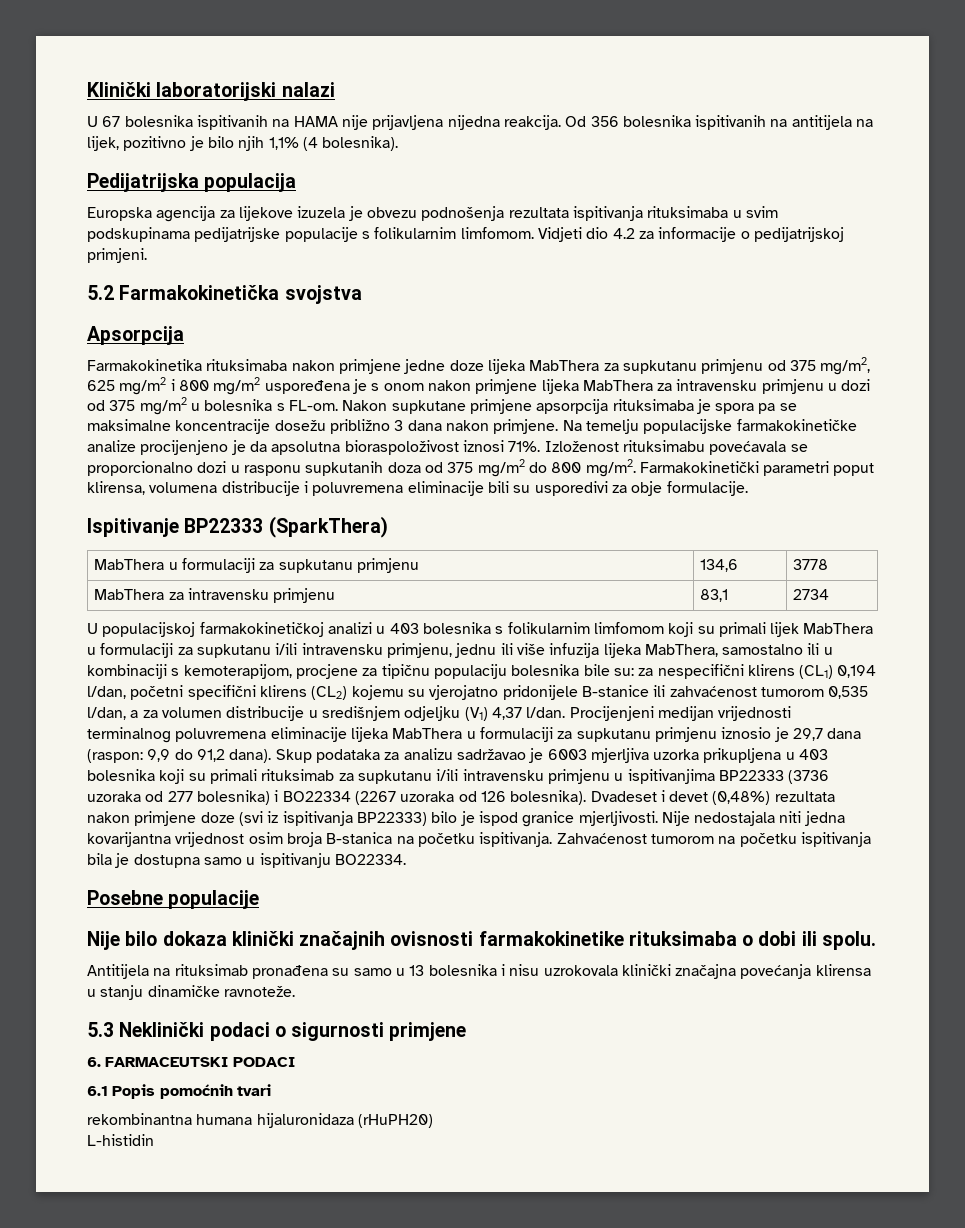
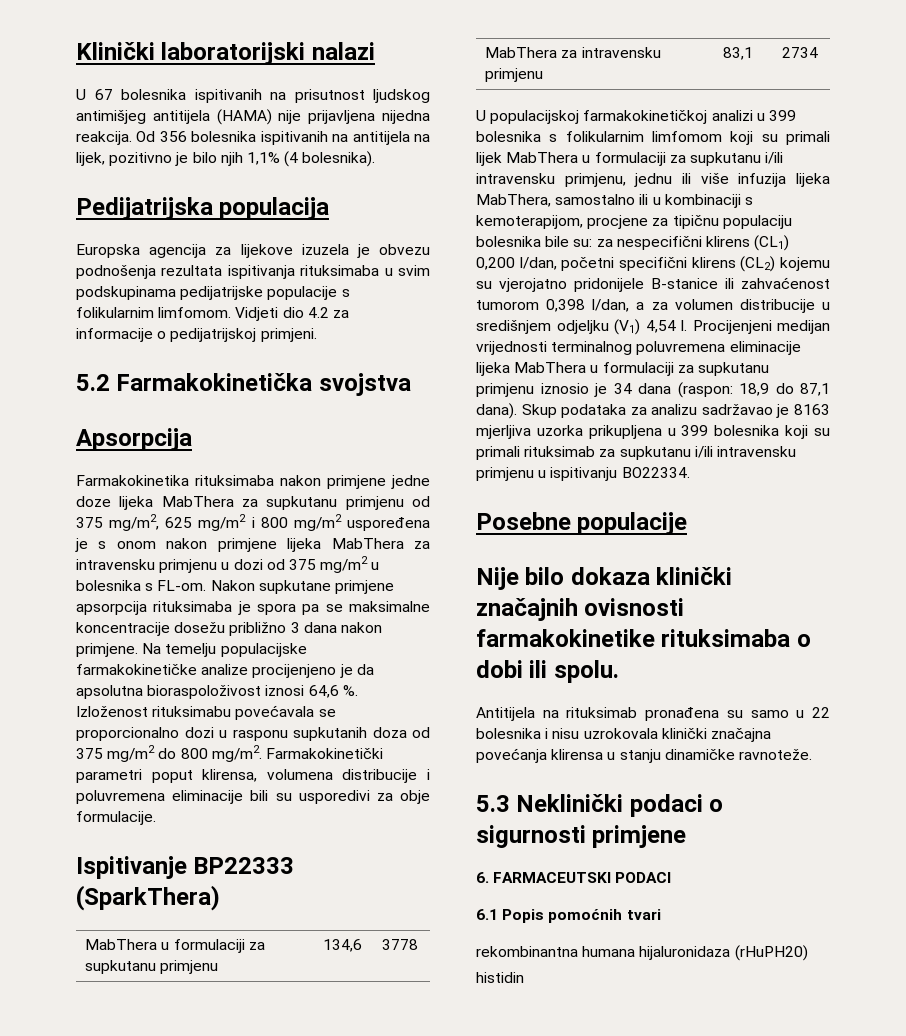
- U 67 bolesnika ispitivanih na HAMA nije prijavljena nijedna reakcija.
+ U 67 bolesnika ispitivanih na prisutnost ljudskog antimišjeg antitijela (HAMA) nije prijavljena nijedna reakcija.
- Na temelju populacijske farmakokinetičke analize procijenjeno je da apsolutna bioraspoloživost iznosi 71%.
+ Na temelju populacijske farmakokinetičke analize procijenjeno je da apsolutna bioraspoloživost iznosi 64,6 %.
- U populacijskoj farmakokinetičkoj analizi u 403 bolesnika s folikularnim limfomom koji su primali lijek MabThera u formulaciji za supkutanu i/ili intravensku primjenu, jednu ili više infuzija lijeka MabThera, samostalno ili u kombinaciji s kemoterapijom, procjene za tipičnu populaciju bolesnika bile su:
+ U populacijskoj farmakokinetičkoj analizi u 399 bolesnika s folikularnim limfomom koji su primali lijek MabThera u formulaciji za supkutanu i/ili intravensku primjenu, jednu ili više infuzija lijeka MabThera, samostalno ili u kombinaciji s kemoterapijom, procjene za tipičnu populaciju bolesnika bile su:
- za nespecifični klirens (CL1) 0,194 l/dan, početni specifični klirens (CL2) kojemu su vjerojatno pridonijele B-stanice ili zahvaćenost tumorom 0,535 l/dan, a za volumen distribucije u središnjem odjeljku (V1) 4,37 l/dan.
+ za nespecifični klirens (CL1) 0,200 l/dan, početni specifični klirens (CL2) kojemu su vjerojatno pridonijele B-stanice ili zahvaćenost tumorom 0,398 l/dan, a za volumen distribucije u središnjem odjeljku (V1) 4,54 l.
- Procijenjeni medijan vrijednosti terminalnog poluvremena eliminacije lijeka MabThera u formulaciji za supkutanu primjenu iznosio je 29,7 dana (raspon: 9,9 do 91,2 dana).
+ Procijenjeni medijan vrijednosti terminalnog poluvremena eliminacije lijeka MabThera u formulaciji za supkutanu primjenu iznosio je 34 dana (raspon: 18,9 do 87,1 dana).
- Skup podataka za analizu sadržavao je 6003 mjerljiva uzorka prikupljena u 403 bolesnika koji su primali rituksimab za supkutanu i/ili intravensku primjenu u ispitivanjima BP22333 (3736 uzoraka od 277 bolesnika) i BO22334 (2267 uzoraka od 126 bolesnika). Dvadeset i devet (0,48%) rezultata nakon primjene doze (svi iz ispitivanja BP22333) bilo je ispod granice mjerljivosti. Nije nedostajala niti jedna kovarijantna vrijednost osim broja B-stanica na početku ispitivanja. Zahvaćenost tumorom na početku ispitivanja bila je dostupna samo u ispitivanju BO22334.
+ Skup podataka za analizu sadržavao je 8163 mjerljiva uzorka prikupljena u 399 bolesnika koji su primali rituksimab za supkutanu i/ili intravensku primjenu u ispitivanju BO22334.
- Antitijela na rituksimab pronađena su samo u 13 bolesnika i nisu uzrokovala klinički značajna povećanja klirensa u stanju dinamičke ravnoteže.
+ Antitijela na rituksimab pronađena su samo u 22 bolesnika i nisu uzrokovala klinički značajna povećanja klirensa u stanju dinamičke ravnoteže.
- L-histidin
+ histidin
==================================================
**Activity**: For this task, copy every line of the material in which "kojemu" appears.

**Answer to this problem**:
- za nespecifični klirens (CL1) 0,194 l/dan, početni specifični klirens (CL2) kojemu su vjerojatno pridonijele B-stanice ili zahvaćenost tumorom 0,535 l/dan, a za volumen distribucije u središnjem odjeljku (V1) 4,37 l/dan.
+ za nespecifični klirens (CL1) 0,200 l/dan, početni specifični klirens (CL2) kojemu su vjerojatno pridonijele B-stanice ili zahvaćenost tumorom 0,398 l/dan, a za volumen distribucije u središnjem odjeljku (V1) 4,54 l.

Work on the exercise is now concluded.